Thank you. Our next question comes from the line of Christopher Pirella from Bloomberg Intelligence. Please go ahead.
Thank you. Just a follow-up on that. In the Industrial Coatings business, where do you see outperformance on your end among those end markets there? And how is
the heavy
equipment industrial coatings end market performing?
So really, you have to kind of break those markets down by region. And we're in a multitude of end markets. And I think overall, it's a mix in terms what we're seeing when you think about functional pipe and oil and gas. Given that oil prices have been lower, that's been an area of industrial coatings, that's been a little bit more challenged when you think about electrical insulation or wire enamel coatings. That's been a market where given our technological advantage, we've continued grow that extremely well.
And we could just continue to tick through each one of the end markets. I think the new end market that we have for twenty sixteen and twenty seventeen about which we're very excited, of course, is coil coatings. We did have a small amount of coil coatings prior to the acquisition of DuraCoat. But now with the acquisition of DuraCoat, we really have a platform that we can leverage not only in North America, but also the set of technologies and products which we plan to take globally with our coil coatings business. So I think in general, we're very excited about our opportunities there.
And one of the benefits of being within that market, relatively speaking, smaller player is that even though market growth is projected to be tepid or down next year in some markets, similar to what we saw this year, we have still grown considerably and we expect to next year as well.
So should I continued growth along the lines of what you've seen in 2016 continuing on into
2017 in the Industrial segment?
We haven't yet finished up 2016. So I don't want make a comparison yet until wrap up the fourth quarter. What I'd say is the opportunity set that we see in 2017 is only been enhanced by the acquisitions and other steps that we've taken in terms of talent acquisition and so forth in 2016.
All right.
Thank you very much.
Thank you. Ladies and gentlemen, there are no further questions at this time. I would like to turn the floor back over to management for closing comments.
We'd like to thank everybody for your participation today. And hopefully, we've given you some helpful guidance in terms of how we're preliminary thinking about 2017. When we have our Q4 earnings call, we will reiterate many elements of our guidance most likely as well as make some tweaks based on any changes we see between now and then and look forward to speaking with you then. And it's Chris. I'd also like to thank you for joining.

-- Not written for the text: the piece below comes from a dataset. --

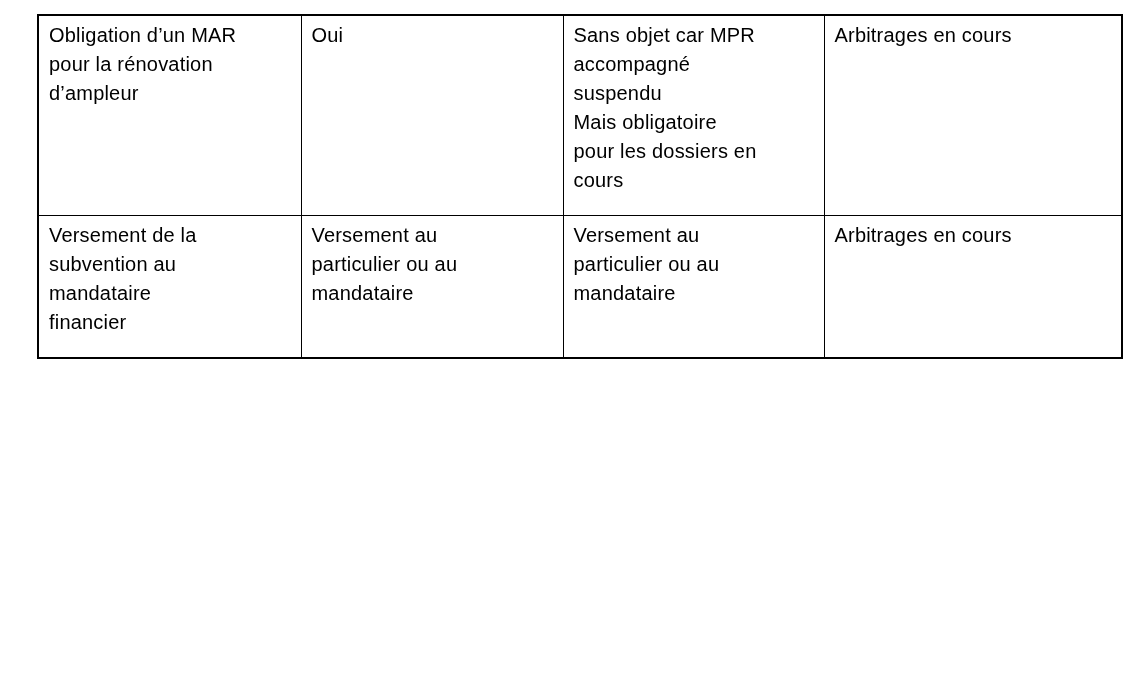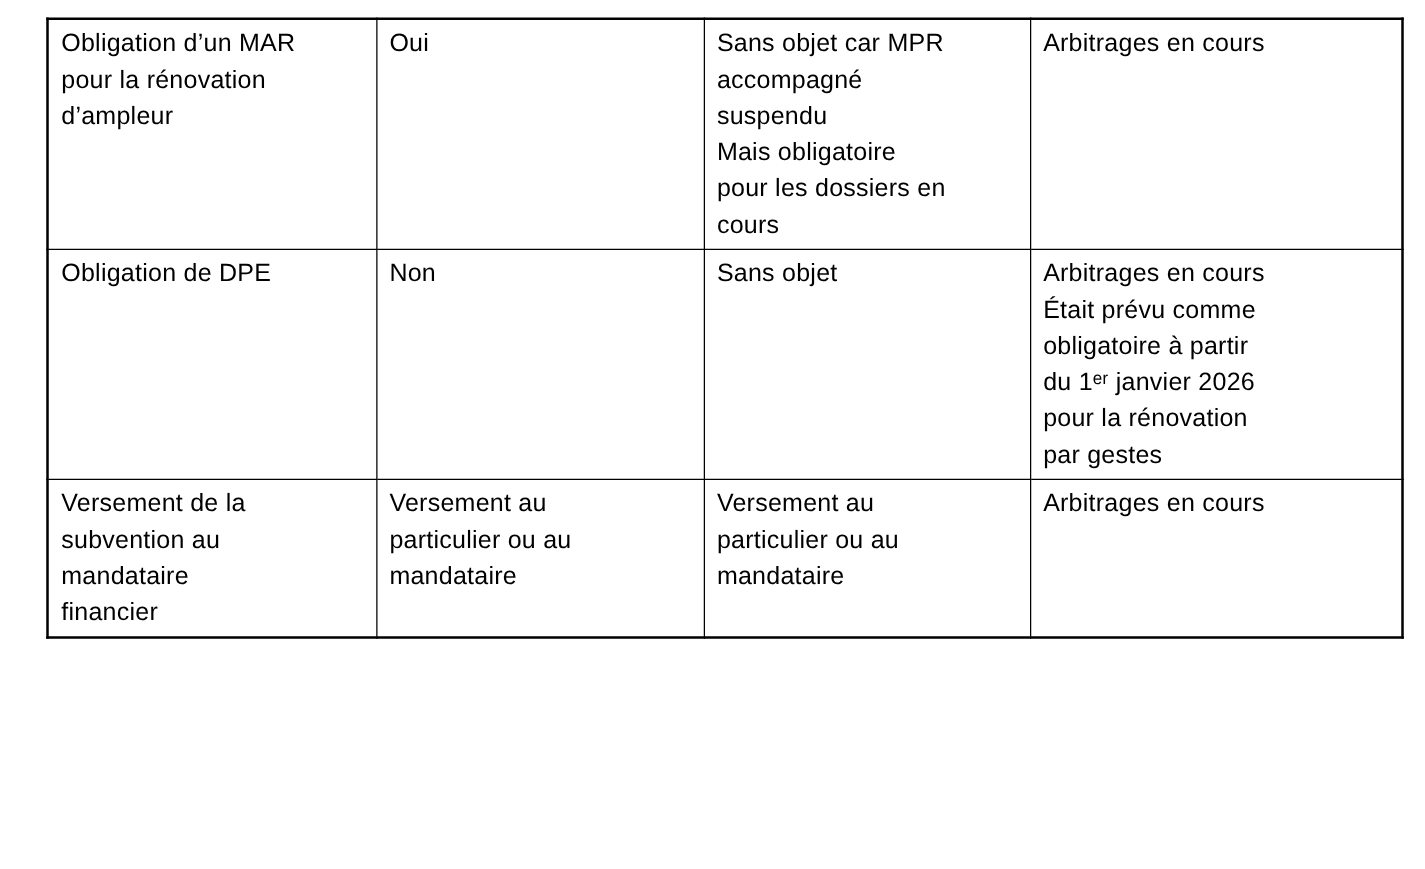"Obligation d’un MAR" table.doc-table td { padding: 5px 8px 4px 10px -> 5px 8px 20px 10px }
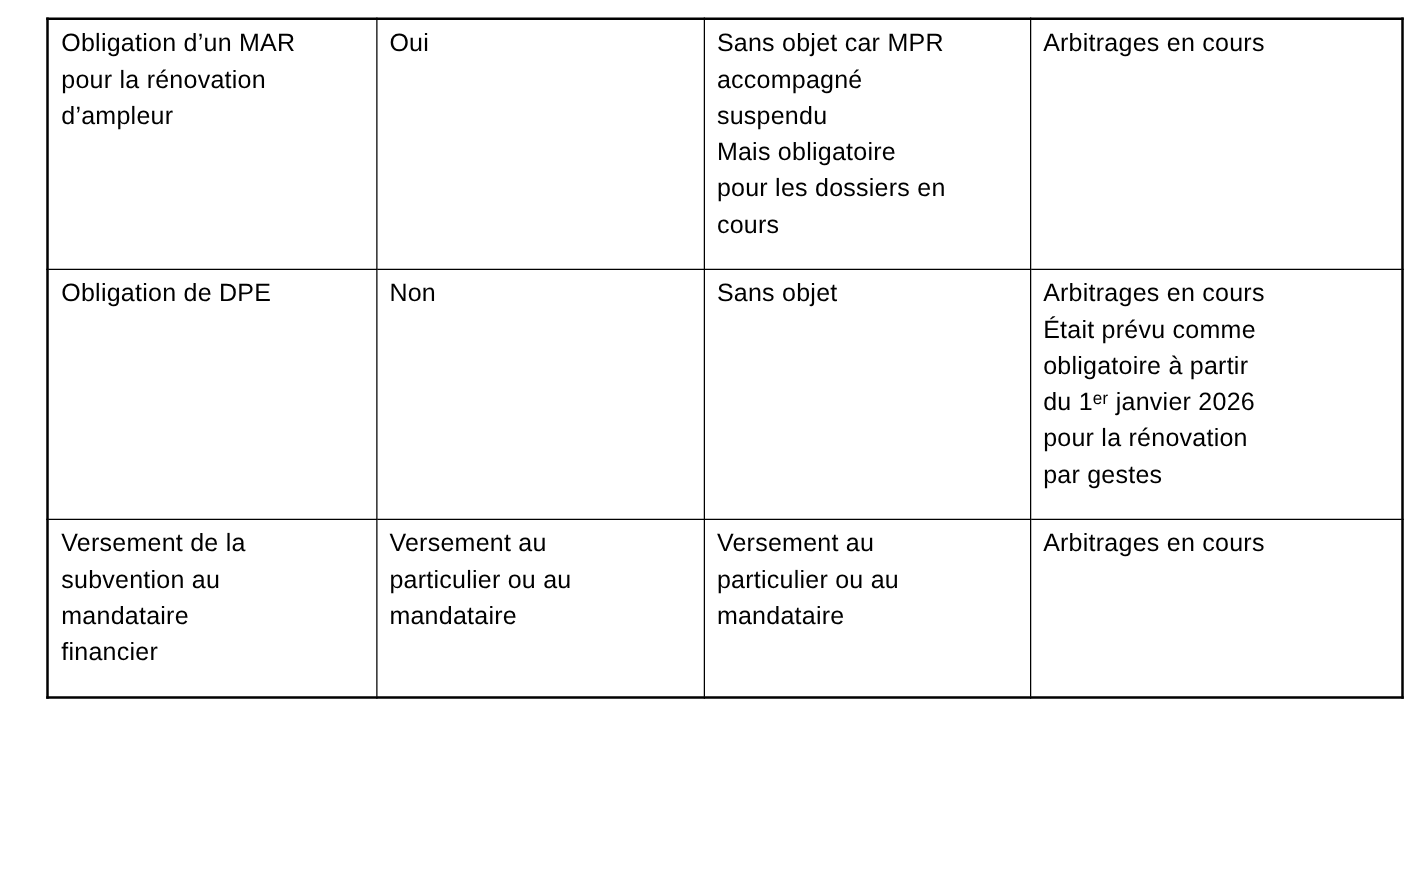"Obligation de DPE" tr.row-3 { html: <tr> <td>Obligation de DPE</td> <td>Non</td> <td>Sans objet</td> <td>Arbitrages en cours Était prévu comme obligatoire à partir du 1ᵉʳ janvier 2026 pour la rénovation par gestes</td> </tr> -> none }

And I just want to make a quick note to take note of the press release out this morning announcing our new Director joining Exalta Deborah Kasiri joins us and replaces Martin Sumner, one of the Carlyle partners. And we welcome her aboard and I encourage you to take a look at that press release. Just want to make sure that doesn't go unnoticed. Thank you.
Thank you, ladies and gentlemen. This does conclude our teleconference for today. You may now disconnect your lines at this time. Thank you for your participation, and have a wonderful day.